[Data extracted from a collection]
<<<<

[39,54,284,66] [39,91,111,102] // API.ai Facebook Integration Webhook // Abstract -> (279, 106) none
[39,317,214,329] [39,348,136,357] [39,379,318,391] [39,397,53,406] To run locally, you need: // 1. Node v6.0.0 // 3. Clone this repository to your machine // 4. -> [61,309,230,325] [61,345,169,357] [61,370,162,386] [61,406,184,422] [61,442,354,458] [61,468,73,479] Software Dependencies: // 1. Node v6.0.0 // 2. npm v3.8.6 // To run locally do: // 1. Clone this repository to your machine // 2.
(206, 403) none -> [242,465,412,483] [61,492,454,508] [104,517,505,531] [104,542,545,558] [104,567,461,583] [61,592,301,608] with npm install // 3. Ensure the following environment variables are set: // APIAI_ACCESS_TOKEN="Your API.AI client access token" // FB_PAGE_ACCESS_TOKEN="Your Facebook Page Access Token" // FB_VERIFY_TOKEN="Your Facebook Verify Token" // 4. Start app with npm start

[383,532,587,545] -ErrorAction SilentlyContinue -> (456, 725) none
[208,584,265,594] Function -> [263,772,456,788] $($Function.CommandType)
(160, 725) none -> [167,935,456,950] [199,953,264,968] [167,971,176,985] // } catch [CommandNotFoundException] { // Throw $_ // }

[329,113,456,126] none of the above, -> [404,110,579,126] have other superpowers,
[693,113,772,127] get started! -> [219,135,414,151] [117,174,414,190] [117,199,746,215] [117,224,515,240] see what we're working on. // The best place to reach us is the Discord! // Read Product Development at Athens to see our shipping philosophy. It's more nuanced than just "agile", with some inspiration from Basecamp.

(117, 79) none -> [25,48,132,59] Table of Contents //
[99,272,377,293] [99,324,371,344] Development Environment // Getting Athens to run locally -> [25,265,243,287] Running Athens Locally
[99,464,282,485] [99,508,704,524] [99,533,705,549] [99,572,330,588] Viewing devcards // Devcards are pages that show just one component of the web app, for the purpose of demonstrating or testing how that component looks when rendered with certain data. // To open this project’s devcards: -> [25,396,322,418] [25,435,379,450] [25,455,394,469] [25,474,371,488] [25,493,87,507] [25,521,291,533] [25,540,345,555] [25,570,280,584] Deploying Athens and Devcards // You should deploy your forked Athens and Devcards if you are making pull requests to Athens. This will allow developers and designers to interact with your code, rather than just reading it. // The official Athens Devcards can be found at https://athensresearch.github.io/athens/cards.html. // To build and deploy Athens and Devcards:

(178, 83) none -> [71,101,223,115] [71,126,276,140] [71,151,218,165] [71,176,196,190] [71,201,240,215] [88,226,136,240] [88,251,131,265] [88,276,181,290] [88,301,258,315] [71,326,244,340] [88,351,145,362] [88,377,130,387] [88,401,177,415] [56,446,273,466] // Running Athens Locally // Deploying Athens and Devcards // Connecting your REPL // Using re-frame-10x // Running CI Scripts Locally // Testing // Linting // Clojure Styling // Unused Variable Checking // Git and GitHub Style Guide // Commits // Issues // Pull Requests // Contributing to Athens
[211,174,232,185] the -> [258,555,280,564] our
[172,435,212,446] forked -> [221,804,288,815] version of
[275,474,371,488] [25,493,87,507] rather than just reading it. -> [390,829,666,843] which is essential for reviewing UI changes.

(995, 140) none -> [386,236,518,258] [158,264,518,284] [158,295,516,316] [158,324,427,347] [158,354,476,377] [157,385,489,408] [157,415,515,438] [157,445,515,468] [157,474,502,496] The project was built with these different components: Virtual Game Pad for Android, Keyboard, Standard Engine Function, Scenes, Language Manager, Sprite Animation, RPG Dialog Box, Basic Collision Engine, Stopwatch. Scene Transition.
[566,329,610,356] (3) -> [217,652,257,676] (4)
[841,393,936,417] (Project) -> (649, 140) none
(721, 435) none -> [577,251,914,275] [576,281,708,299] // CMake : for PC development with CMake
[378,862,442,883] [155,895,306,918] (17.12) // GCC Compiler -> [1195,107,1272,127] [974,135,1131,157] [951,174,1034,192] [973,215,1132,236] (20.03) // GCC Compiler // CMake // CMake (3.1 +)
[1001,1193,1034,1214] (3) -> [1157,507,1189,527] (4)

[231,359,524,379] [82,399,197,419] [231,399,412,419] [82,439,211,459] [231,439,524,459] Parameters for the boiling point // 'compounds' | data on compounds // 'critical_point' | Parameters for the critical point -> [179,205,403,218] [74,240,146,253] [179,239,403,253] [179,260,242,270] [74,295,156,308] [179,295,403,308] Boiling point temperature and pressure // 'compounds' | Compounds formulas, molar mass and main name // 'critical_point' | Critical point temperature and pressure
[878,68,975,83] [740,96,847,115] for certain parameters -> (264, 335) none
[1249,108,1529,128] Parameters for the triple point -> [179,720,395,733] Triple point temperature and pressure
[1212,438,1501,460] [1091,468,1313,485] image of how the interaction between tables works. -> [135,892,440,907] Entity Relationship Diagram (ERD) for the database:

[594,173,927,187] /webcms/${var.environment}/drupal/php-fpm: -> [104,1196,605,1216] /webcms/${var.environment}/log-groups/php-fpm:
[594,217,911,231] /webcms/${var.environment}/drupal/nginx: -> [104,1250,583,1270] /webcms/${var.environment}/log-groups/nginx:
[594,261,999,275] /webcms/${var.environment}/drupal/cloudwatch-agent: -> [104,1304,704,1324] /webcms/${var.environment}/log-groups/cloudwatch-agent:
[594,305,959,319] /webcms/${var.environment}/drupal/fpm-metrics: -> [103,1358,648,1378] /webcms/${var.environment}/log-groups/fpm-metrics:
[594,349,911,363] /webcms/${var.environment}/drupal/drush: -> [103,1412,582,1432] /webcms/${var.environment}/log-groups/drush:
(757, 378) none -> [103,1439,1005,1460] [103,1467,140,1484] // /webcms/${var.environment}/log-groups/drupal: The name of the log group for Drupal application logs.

>>>>

● **Work required**
All the records above are to be reproduced exactly.

● **Answer below**
[39,54,284,66] [39,91,111,102] // API.ai Facebook Integration Webhook // Abstract -> (279, 106) none
[39,317,214,329] [39,348,136,357] [39,379,318,391] [39,397,53,406] To run locally, you need: // 1. Node v6.0.0 // 3. Clone this repository to your machine // 4. -> [61,309,230,325] [61,345,169,357] [61,370,162,386] [61,406,184,422] [61,442,354,458] [61,468,73,479] Software Dependencies: // 1. Node v6.0.0 // 2. npm v3.8.6 // To run locally do: // 1. Clone this repository to your machine // 2.
(206, 403) none -> [242,465,412,483] [61,492,454,508] [104,517,505,531] [104,542,545,558] [104,567,461,583] [61,592,301,608] with npm install // 3. Ensure the following environment variables are set: // APIAI_ACCESS_TOKEN="Your API.AI client access token" // FB_PAGE_ACCESS_TOKEN="Your Facebook Page Access Token" // FB_VERIFY_TOKEN="Your Facebook Verify Token" // 4. Start app with npm start

[383,532,587,545] -ErrorAction SilentlyContinue -> (456, 725) none
[208,584,265,594] Function -> [263,772,456,788] $($Function.CommandType)
(160, 725) none -> [167,935,456,950] [199,953,264,968] [167,971,176,985] // } catch [CommandNotFoundException] { // Throw $_ // }

[329,113,456,126] none of the above, -> [404,110,579,126] have other superpowers,
[693,113,772,127] get started! -> [219,135,414,151] [117,174,414,190] [117,199,746,215] [117,224,515,240] see what we're working on. // The best place to reach us is the Discord! // Read Product Development at Athens to see our shipping philosophy. It's more nuanced than just "agile", with some inspiration from Basecamp.

(117, 79) none -> [25,48,132,59] Table of Contents //
[99,272,377,293] [99,324,371,344] Development Environment // Getting Athens to run locally -> [25,265,243,287] Running Athens Locally
[99,464,282,485] [99,508,704,524] [99,533,705,549] [99,572,330,588] Viewing devcards // Devcards are pages that show just one component of the web app, for the purpose of demonstrating or testing how that component looks when rendered with certain data. // To open this project’s devcards: -> [25,396,322,418] [25,435,379,450] [25,455,394,469] [25,474,371,488] [25,493,87,507] [25,521,291,533] [25,540,345,555] [25,570,280,584] Deploying Athens and Devcards // You should deploy your forked Athens and Devcards if you are making pull requests to Athens. This will allow developers and designers to interact with your code, rather than just reading it. // The official Athens Devcards can be found at https://athensresearch.github.io/athens/cards.html. // To build and deploy Athens and Devcards:

(178, 83) none -> [71,101,223,115] [71,126,276,140] [71,151,218,165] [71,176,196,190] [71,201,240,215] [88,226,136,240] [88,251,131,265] [88,276,181,290] [88,301,258,315] [71,326,244,340] [88,351,145,362] [88,377,130,387] [88,401,177,415] [56,446,273,466] // Running Athens Locally // Deploying Athens and Devcards // Connecting your REPL // Using re-frame-10x // Running CI Scripts Locally // Testing // Linting // Clojure Styling // Unused Variable Checking // Git and GitHub Style Guide // Commits // Issues // Pull Requests // Contributing to Athens
[211,174,232,185] the -> [258,555,280,564] our
[172,435,212,446] forked -> [221,804,288,815] version of
[275,474,371,488] [25,493,87,507] rather than just reading it. -> [390,829,666,843] which is essential for reviewing UI changes.

(995, 140) none -> [386,236,518,258] [158,264,518,284] [158,295,516,316] [158,324,427,347] [158,354,476,377] [157,385,489,408] [157,415,515,438] [157,445,515,468] [157,474,502,496] The project was built with these different components: Virtual Game Pad for Android, Keyboard, Standard Engine Function, Scenes, Language Manager, Sprite Animation, RPG Dialog Box, Basic Collision Engine, Stopwatch. Scene Transition.
[566,329,610,356] (3) -> [217,652,257,676] (4)
[841,393,936,417] (Project) -> (649, 140) none
(721, 435) none -> [577,251,914,275] [576,281,708,299] // CMake : for PC development with CMake
[378,862,442,883] [155,895,306,918] (17.12) // GCC Compiler -> [1195,107,1272,127] [974,135,1131,157] [951,174,1034,192] [973,215,1132,236] (20.03) // GCC Compiler // CMake // CMake (3.1 +)
[1001,1193,1034,1214] (3) -> [1157,507,1189,527] (4)

[231,359,524,379] [82,399,197,419] [231,399,412,419] [82,439,211,459] [231,439,524,459] Parameters for the boiling point // 'compounds' | data on compounds // 'critical_point' | Parameters for the critical point -> [179,205,403,218] [74,240,146,253] [179,239,403,253] [179,260,242,270] [74,295,156,308] [179,295,403,308] Boiling point temperature and pressure // 'compounds' | Compounds formulas, molar mass and main name // 'critical_point' | Critical point temperature and pressure
[878,68,975,83] [740,96,847,115] for certain parameters -> (264, 335) none
[1249,108,1529,128] Parameters for the triple point -> [179,720,395,733] Triple point temperature and pressure
[1212,438,1501,460] [1091,468,1313,485] image of how the interaction between tables works. -> [135,892,440,907] Entity Relationship Diagram (ERD) for the database:

[594,173,927,187] /webcms/${var.environment}/drupal/php-fpm: -> [104,1196,605,1216] /webcms/${var.environment}/log-groups/php-fpm:
[594,217,911,231] /webcms/${var.environment}/drupal/nginx: -> [104,1250,583,1270] /webcms/${var.environment}/log-groups/nginx:
[594,261,999,275] /webcms/${var.environment}/drupal/cloudwatch-agent: -> [104,1304,704,1324] /webcms/${var.environment}/log-groups/cloudwatch-agent:
[594,305,959,319] /webcms/${var.environment}/drupal/fpm-metrics: -> [103,1358,648,1378] /webcms/${var.environment}/log-groups/fpm-metrics:
[594,349,911,363] /webcms/${var.environment}/drupal/drush: -> [103,1412,582,1432] /webcms/${var.environment}/log-groups/drush:
(757, 378) none -> [103,1439,1005,1460] [103,1467,140,1484] // /webcms/${var.environment}/log-groups/drupal: The name of the log group for Drupal application logs.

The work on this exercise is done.